Tal y como hemos argumentado en pasadas ocasiones, la automoción está a punto de vivir un dilema que podría dividir a los fabricantes. El coche eléctrico es todavía ineficiente, al menos en lo que respecta a autonomía en el mercado medio. Las opciones de Tesla, por ejemplo, cuentan con más de 400 kilómetros por cada ciclo de carga, pero su precio es disparatado.

En este sentido, la industria del automóvil está viviendo una dicotomía a la hora de invertir en la movilidad del futuro. ¿Apostar por carga rápida u ofrecer conjuntos de baterías con mayor densidad para garantizar ciclos más extensos? En función de lo que se ha vivido en estos últimos años en referencia a la electrificación, podríamos decir que ambas opciones son incompatibles.

El Nissan LEAF, con carga rápida, ha visto reducida su autonomía media

En el corto plazo será muy difícil lidiar con estas 2 variables de mejora, ya que una podría ir consecuentemente en contra de la otra, tal y como se ha podido comprobar con [los datos de depreciación ofrecidos en el Nissan LEAF.

Quizás, el problema, es querer comparar la motorización eléctrica y la de combustión interna. ¿Tendremos que cambiar nuestros hábitos si lo que queremos es disfrutar de una movilidad sostenible en el medio plazo? Por el momento, esta solución es la que habría planteado Audi con el e-tron, su primer modelo eléctrico creado específicamente para este mercado.

El SUV de nueva factura de la compañía de los 4 aros será un referente del mercado alternativo, especialmente diseñado para posicionarse como una variante a medio camino entre el Jaguar I-Pace y el Tesla Model X, el más veterano del segmento crossover. ¿Por qué podemos pensar que Audi habría renunciado a ciclos extensos de carga? He aquí la prueba definitiva.

Audi ha apostado por la carga rápida como medio de mejora

La carga rápida será uno de los aspectos fundamentales del e-tron. El todoterreno eléctrico de la filial del grupo Volkswagen estará especialmente pensado para ofrecer un desempeño prácticamente idéntico que el que ofrece el Q7 bajo el paraguas de la movilidad alternativa.

El Audi e-tron se convertirá en el automóvil más destacado en relación al tiempo de carga. Capital

No obstante, conforme vamos conociendo nuevos detalles del vehículo, sabemos con más precisión cómo competirá la división ecofriendly de Audi en un futuro. Si el otro día te dimos a conocer que el e-tron solamente contaría con unos 400 kilómetros de autonomía, hoy te mostramos la justificación de estos datos que se antojan a simple vista pobres.

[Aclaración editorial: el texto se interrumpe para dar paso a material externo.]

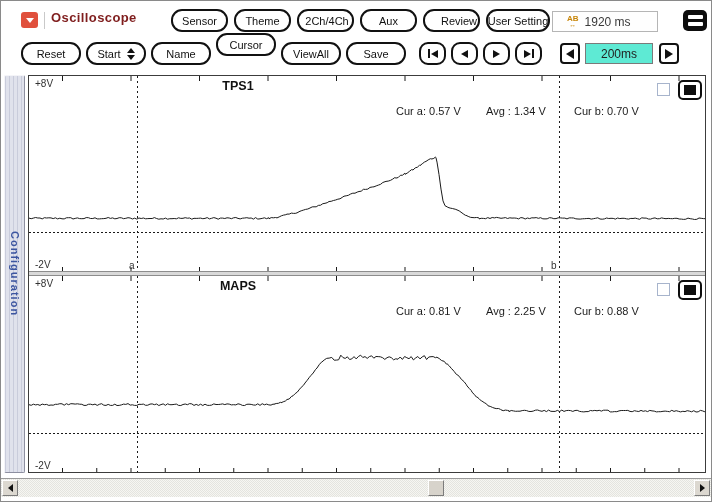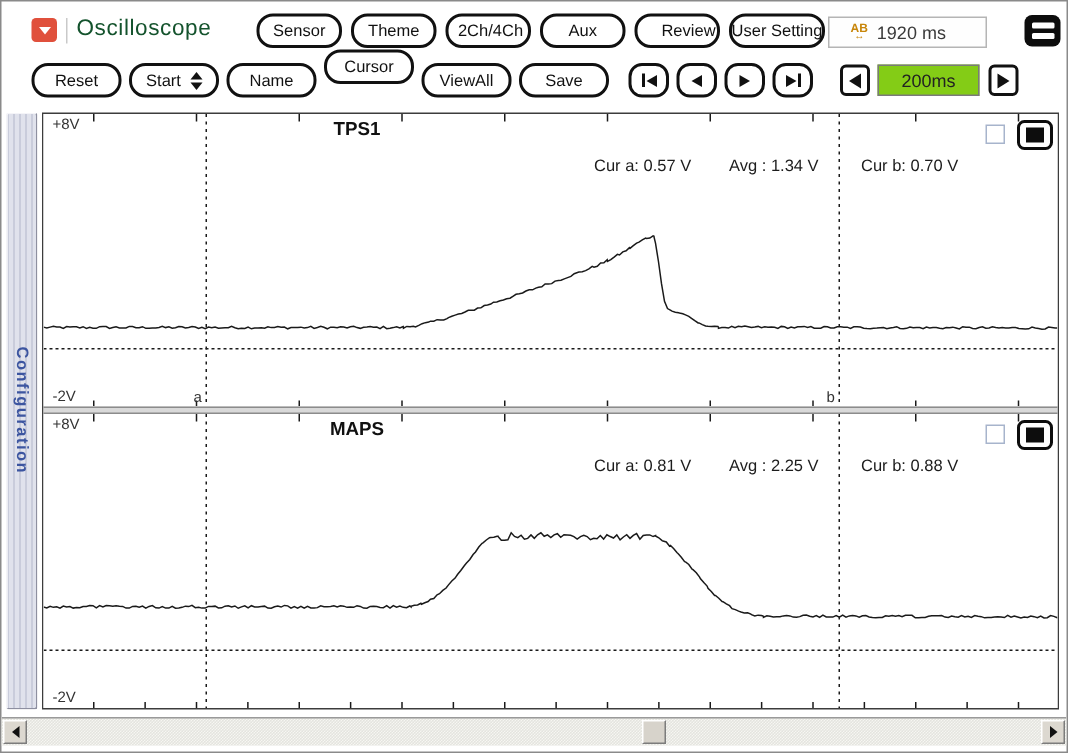"Oscilloscope" .title { color: #14532d -> #7f1d1d; font-size: 15px -> 13px; font-weight: normal -> bold }
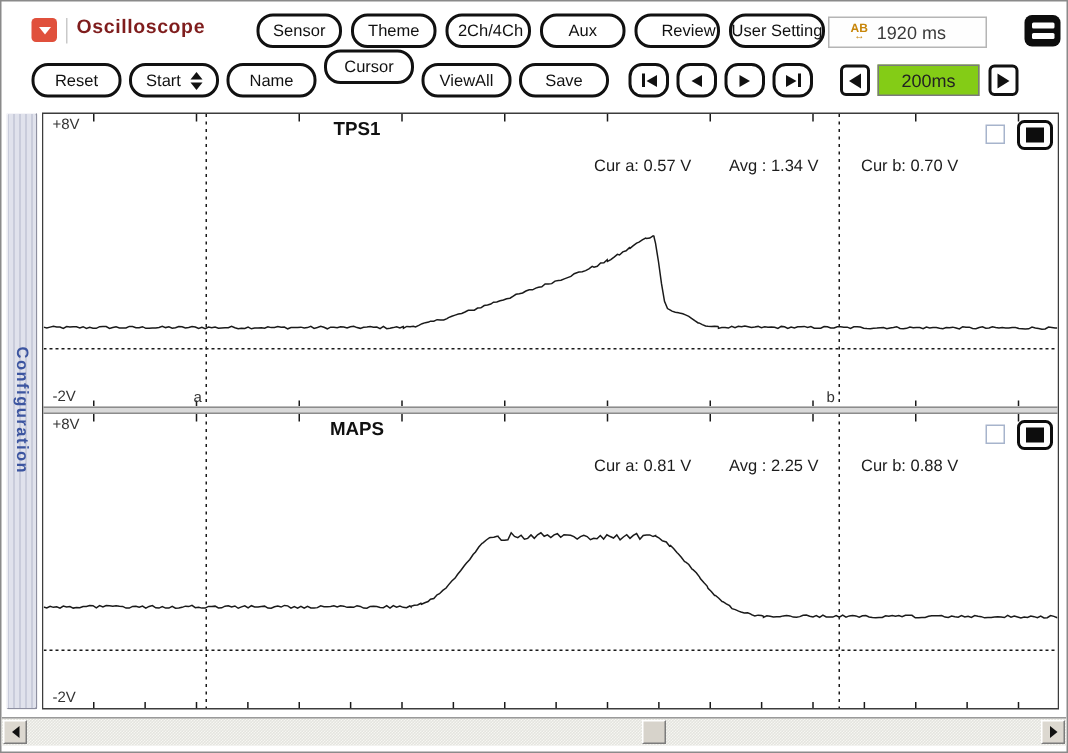"200ms" .step-box { background: #84cc16 -> #5eead4 }
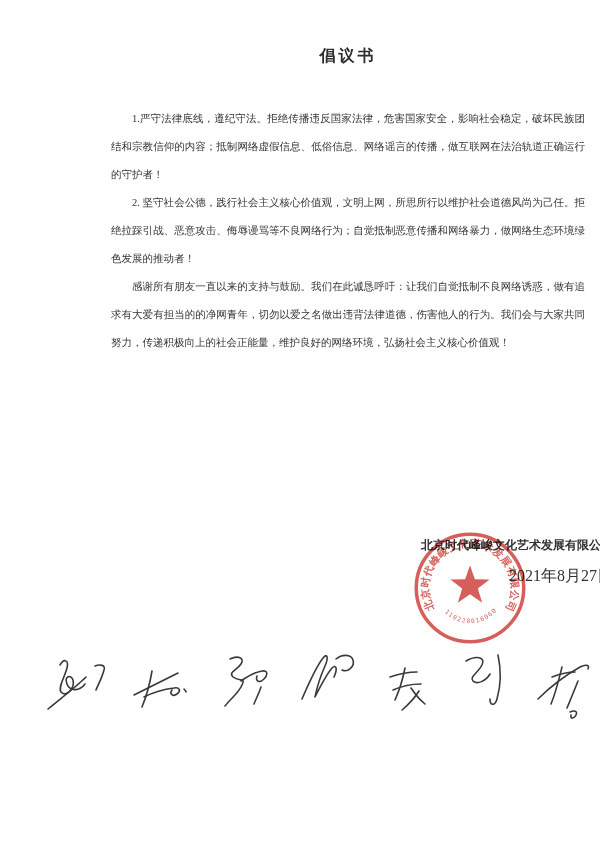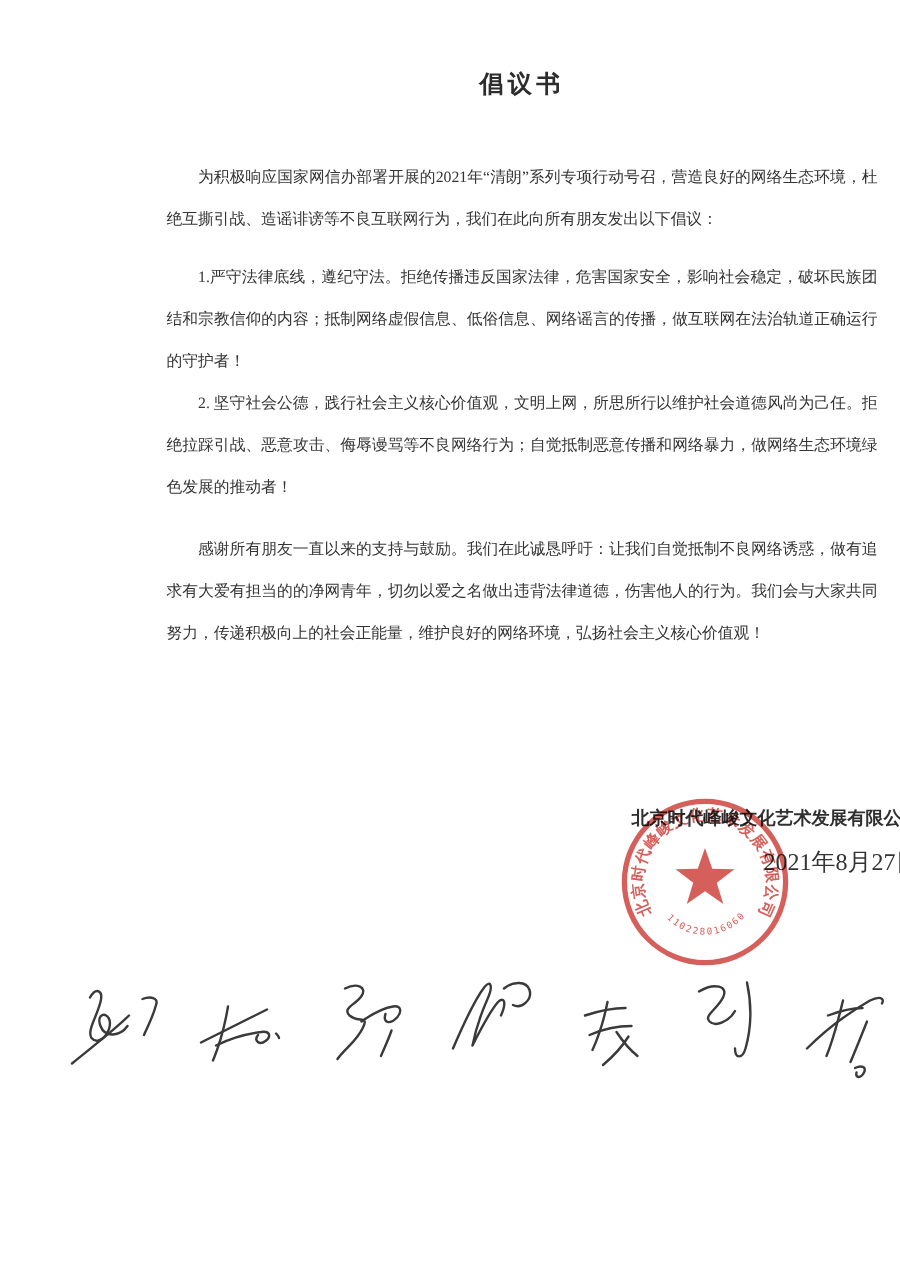"为积极响应国家网信办部署开展的2021年“清朗”系列专项行动号召，营造良好的网络" p.para { html: <p>为积极响应国家网信办部署开展的2021年“清朗”系列专项行动号召，营造良好的网络生态环境，杜绝互撕引战、造谣诽谤等不良互联网行为，我们在此向所有朋友发出以下倡议：</p> -> none }
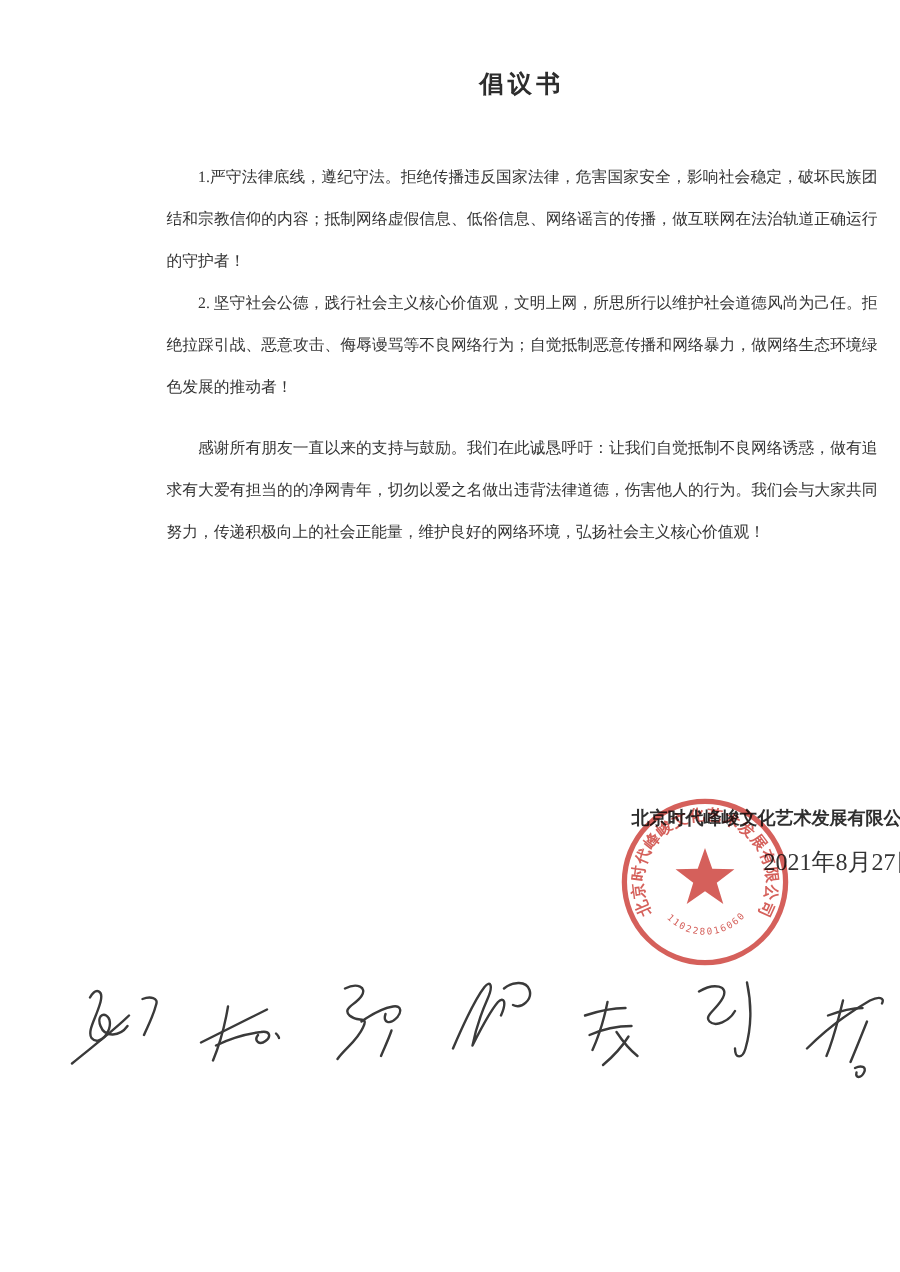"感谢所有朋友一直以来的支持与鼓励。我们在此诚恳呼吁：让我们自觉抵制不良网络诱惑，" .para.gap-before { margin-top: 13px -> none }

El Audi e-tron podrá cargar sus baterías a una potencia máxima de 150 kW

Al parecer, según se puede leer en Motor Authority, el automóvil de nueva factura podrá cargar con una potencia de 150 kW, lo que superaría la cifra del Model X en un 25%, el cual debe contentarse con una cifra de unos 120 kW gracias a la red Supercharger.

De igual modo, esto se traduce en una mejora exponencial del tiempo de carga. Tanto es así que podrá disponerse de hasta el 80% de la autonomía completa en solamente media hora. Es decir, se podrá contar con hasta 320 kilómetros estando enchufado a una posta durante 30 minutos, algo que será posible gracias a la red IONITY que ya ha comenzado a instalarse.

Una solución que crea discrepancia entre los fabricantes

Tal y como ocurría al comienzo del artículo, es necesario volver de nuevo a poner el tema en cima de la mesa, ¿tiene lógica la posición que ha tomado Audi en su carrera hacia el mercado eléctrico? La firma de los cuatro aros solo podrá hacer sostenible esta opción si se instala una red eficiente de cargadores con carga rápida.

El Audi e-tron ha priorizado la carga rápida a la disposición de mayor autonomía. Performance Drive

Los fabricantes, en este sentido, se juegan todo el prestigio de la movilidad alternativa. Es ahora cuando deben realizarse las inversiones en materia eléctrica, ya que puede que en un futuro sea demasiado tarde. Ahora bien, ¿supondrá esta conversión un cambio de nuestras rutinas?

El coche eléctrico evolucionará a través de la carga rápida en el corto plazo

Todo hace pensar que al menos durante el próximo lustro no se avanzará exponencialmente en este sentido. Se deberá continuar disponiendo de una tecnología con autonomías mínimas que requieran una carga de, al menos, un par de veces por semana. Así pues, deberá ser la instalación de puntos de recarga lo que incentive la transformación.

No obstante, esto no quiere decir que en el medio plazo se apueste por la inclusión de variantes con autonomía de mayor rango. De hecho, nuevas baterías como las de electrolito sólido, serán las que sustituyan a las actuales de ion litio, ofreciendo más autonomía, mayor resistencia y menor depreciación con el paso del tiempo.